For Messrs. Glover, Spillane and Small and Ms. Peña, a “change of control” is defined as: (i) any person (as such term is used in Section 13(d) of the Exchange Act), other than Dr. Phillip Frost, any member of his immediate family, and any “person” or “group” (as used in Section 13(d)(3) of the Exchange Act) that is controlled by Dr. Frost or any member of his immediate family, any beneficiary of the estate of Dr.

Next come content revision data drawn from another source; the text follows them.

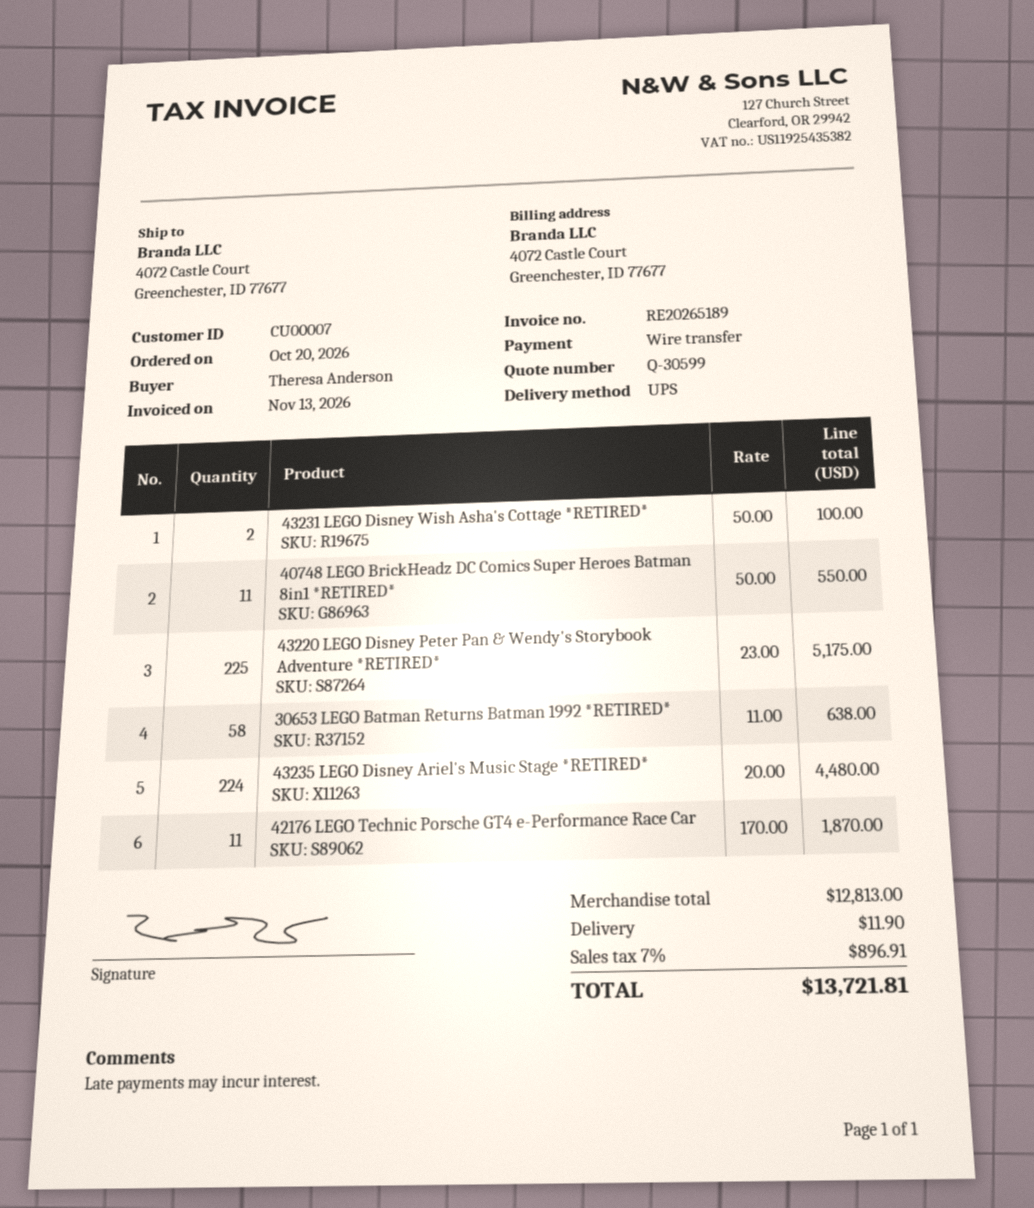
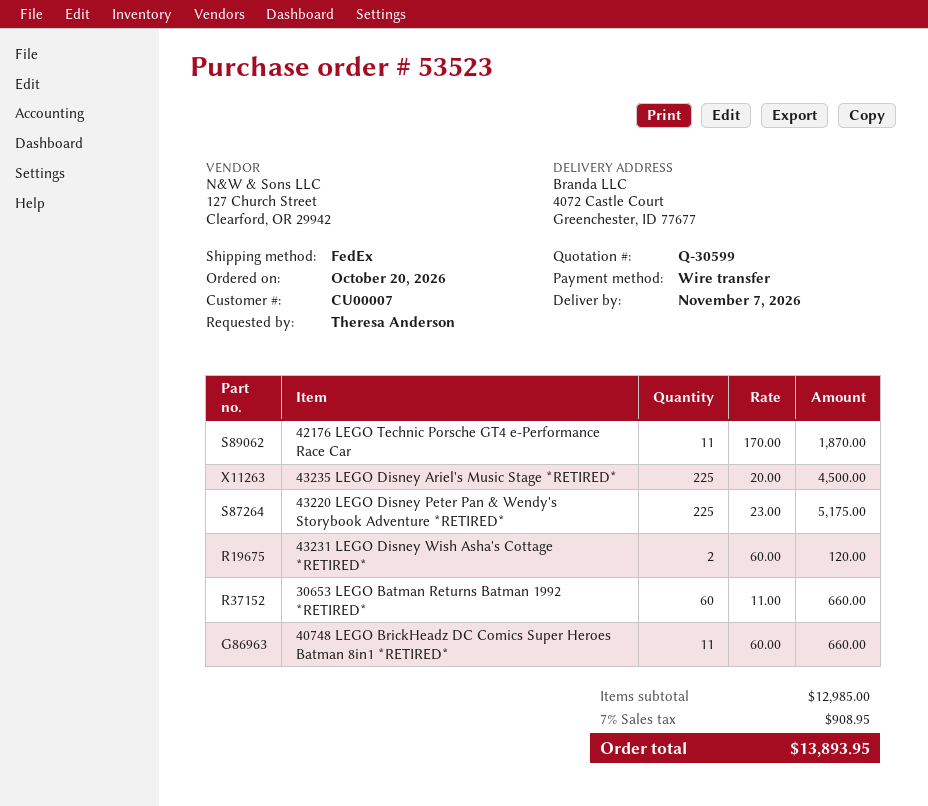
shipping method: UPS -> FedEx
43231 LEGO Disney Wish Asha's Cottage *RETIRED*: 2 x 50.00 = 100.00 -> 2 x 60.00 = 120.00
40748 LEGO BrickHeadz DC Comics Super Heroes Batman 8in1 *RETIRED*: 11 x 50.00 = 550.00 -> 11 x 60.00 = 660.00
30653 LEGO Batman Returns Batman 1992 *RETIRED*: 58 x 11.00 = 638.00 -> 60 x 11.00 = 660.00
43235 LEGO Disney Ariel's Music Stage *RETIRED*: 224 x 20.00 = 4480.00 -> 225 x 20.00 = 4500.00
subtotal: 12813.00 -> 12985.00
shipping: 11.90 -> none
tax: 7% = 896.91 -> 7% = 908.95
total: 13721.81 -> 13893.95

Frost, or any trust, partnership, corporate or other entity controlled by any of the foregoing, becomes the “beneficial owner” (as determined pursuant to Rule 13d-3 of the Exchange Act), directly or indirectly, of securities of our company representing more than thirty-five percent (35%) of the aggregate voting power of our company’s then outstanding securities, other than by acquisition directly from our company; (ii) there has been a merger or equivalent combination involving our company after which forty-nine percent (49%) or more of the voting stock of the surviving corporation is held by persons other than former shareholders of our company; (iii) during any period of two consecutive years, individuals who at the beginning of such period were members of our board of directors cease for any reason to constitute at least a majority thereof (unless the appointment, election, or the nomination for election by our stockholders, of each director elected during such consecutive two-year period was approved by a vote of at least two-thirds of the directors then still in office who were directors at the beginning of such period); or (iv) our company sells or disposes of all or substantially all of its assets.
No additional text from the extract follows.